I understand the serious nature of the offenses to which I have plead guilty. I accept responsibility for my actions. At the time, I feared there were dire and immediate threats to both human and non-human lives and that the health and safety of human communities, as well as the ecological integrity of the Earth, were in jeopardy.

I care deeply about my fellow human being and the other living creatures with whom we share this planet. I felt responsible to take extreme action in the hope that it would save lives and halt deadly practices that directly threatened living beings and contributed to the degradation of the environment. I thought that what I was doing would shine a light on these dangerous policies so that an informed public dialogue would ensue and policies would be changed.

In all of my actions, I was present at the moment that property damage was done or a fire was set. I believed that this way I could ensure that no living creature would inadvertently wander into the site and be endangered. At the time, I felt that it was possible to anticipate and avoid any potential threat to life by taking precautions and by being vigilant at each event. This was not possible, despite my efforts.

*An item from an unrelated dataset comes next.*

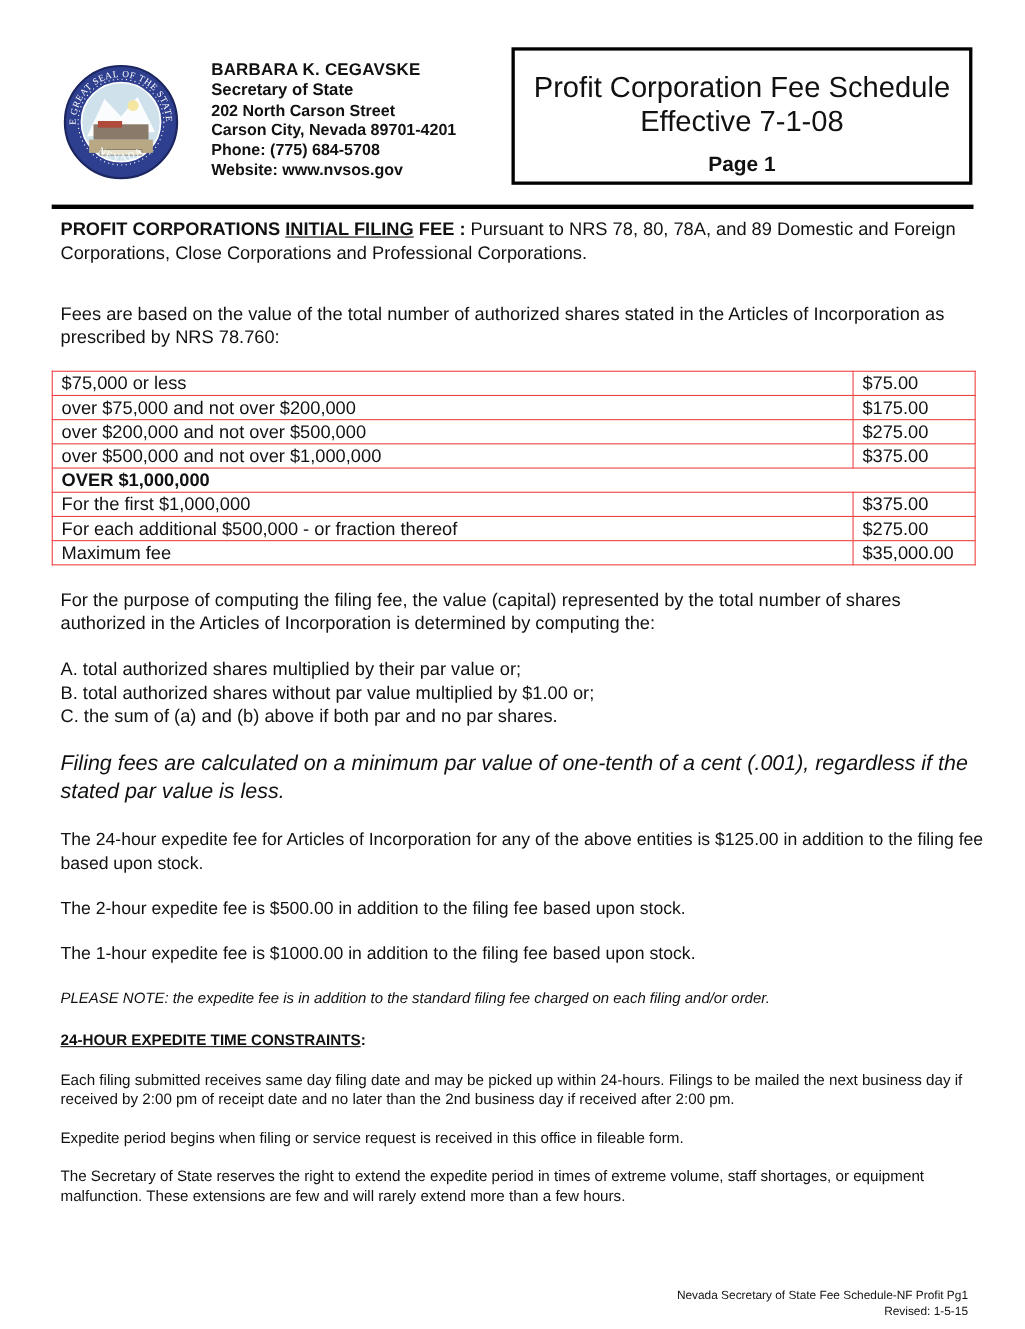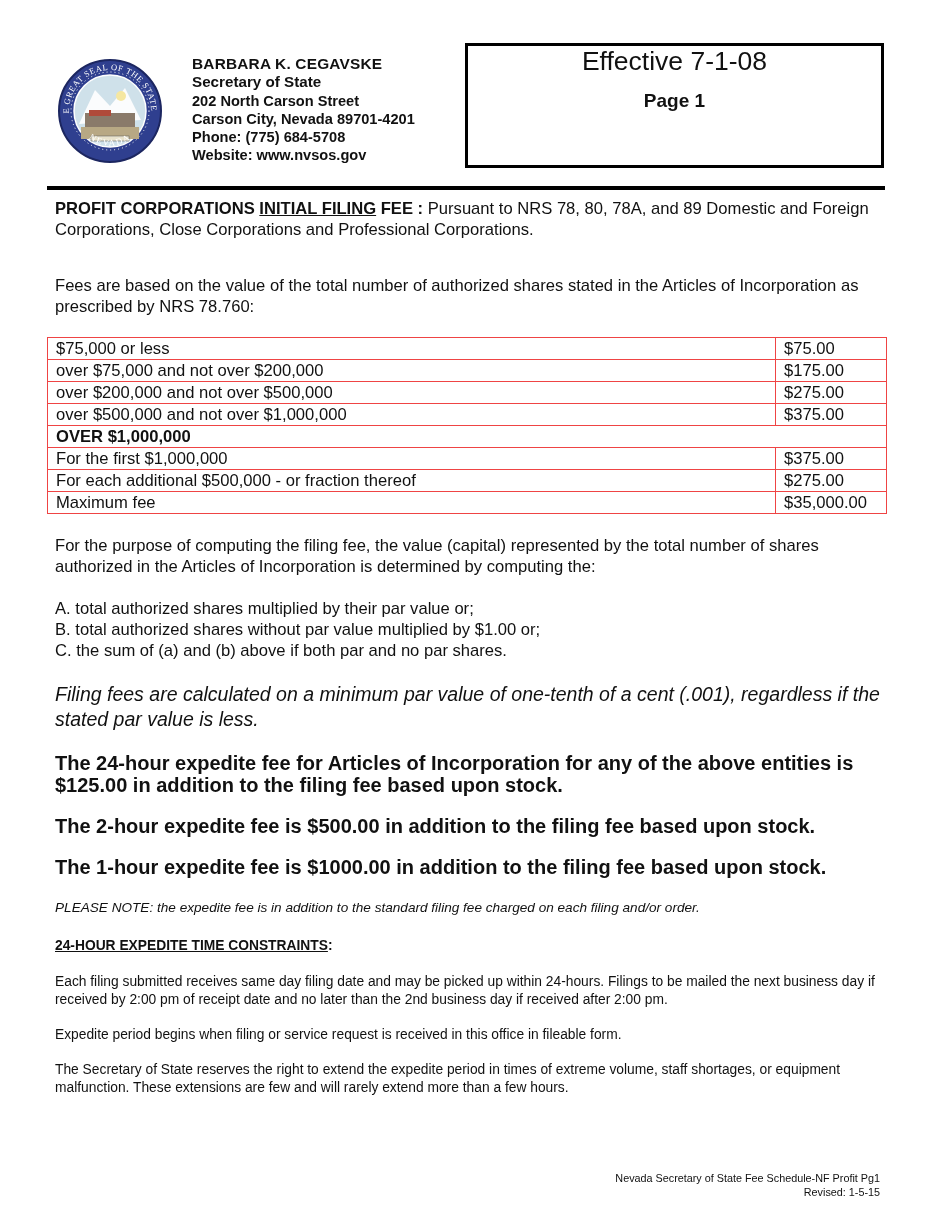"Profit Corporation Fee Schedule" div.t1 { html: none -> <div>Profit Corporation Fee Schedule</div> }
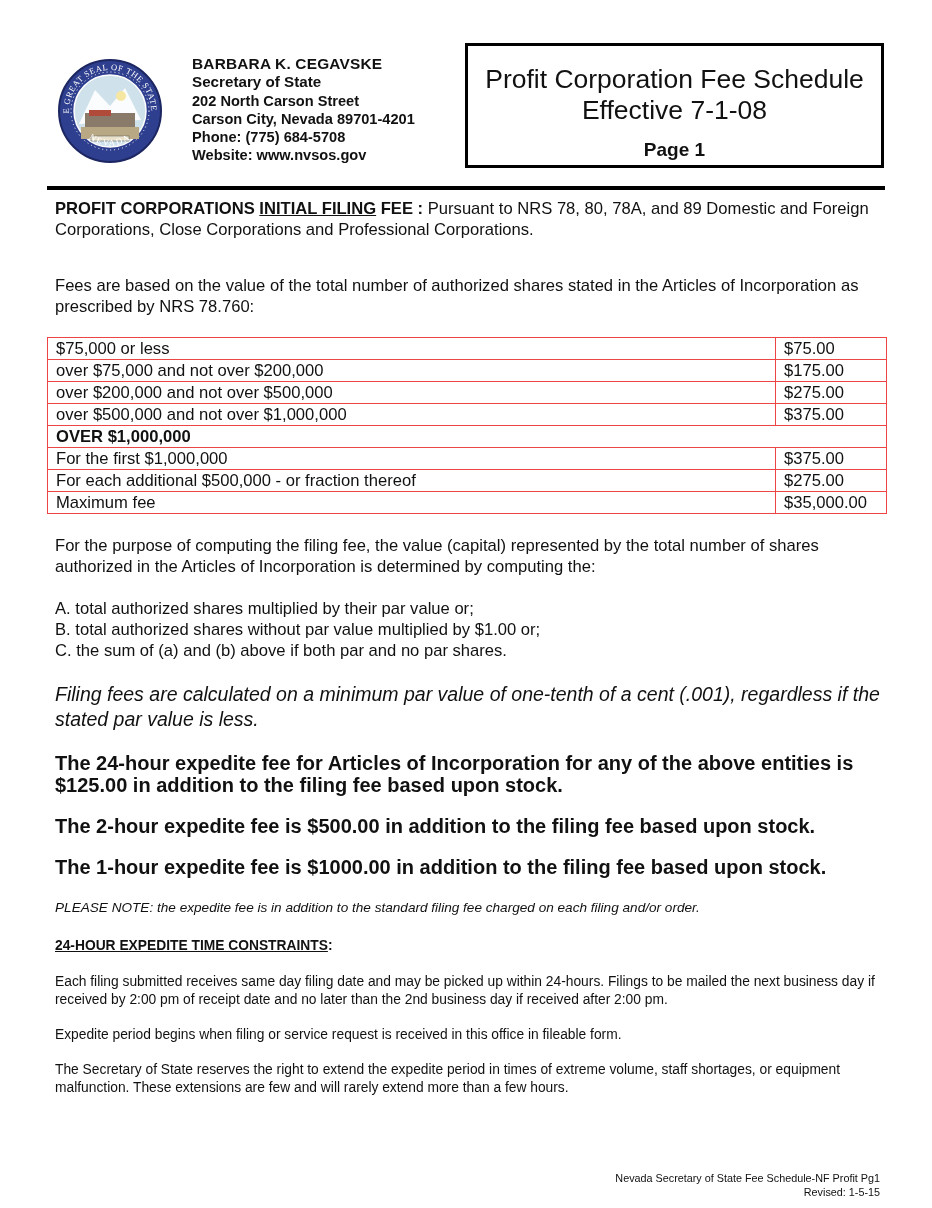"The 24-hour expedite fee for" .bold-p { font-size: 20px -> 16px; font-weight: bold -> normal }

In particular, the arson at MSU ended up greatly exceeding the scope of my intent, so much so that I almost became the first casualty in these types of offenses.

Even so, other than this one instance of danger to myself, I remained blinded to the risks that others were exposed to during that action. Much later, even years later, I became aware of how other people who came to the scene after I left were frightened and confused. I also found out that students and employees were greatly inconvenienced and lost personal property, that they felt that there might be a continued threat to them. As I understand it now, firefighters entered the building and were also in danger from the fire and the subsequent water damage to the building. I never anticipated or intended that anyone would have been endangered and am truly sorry that anyone’s life was put in danger.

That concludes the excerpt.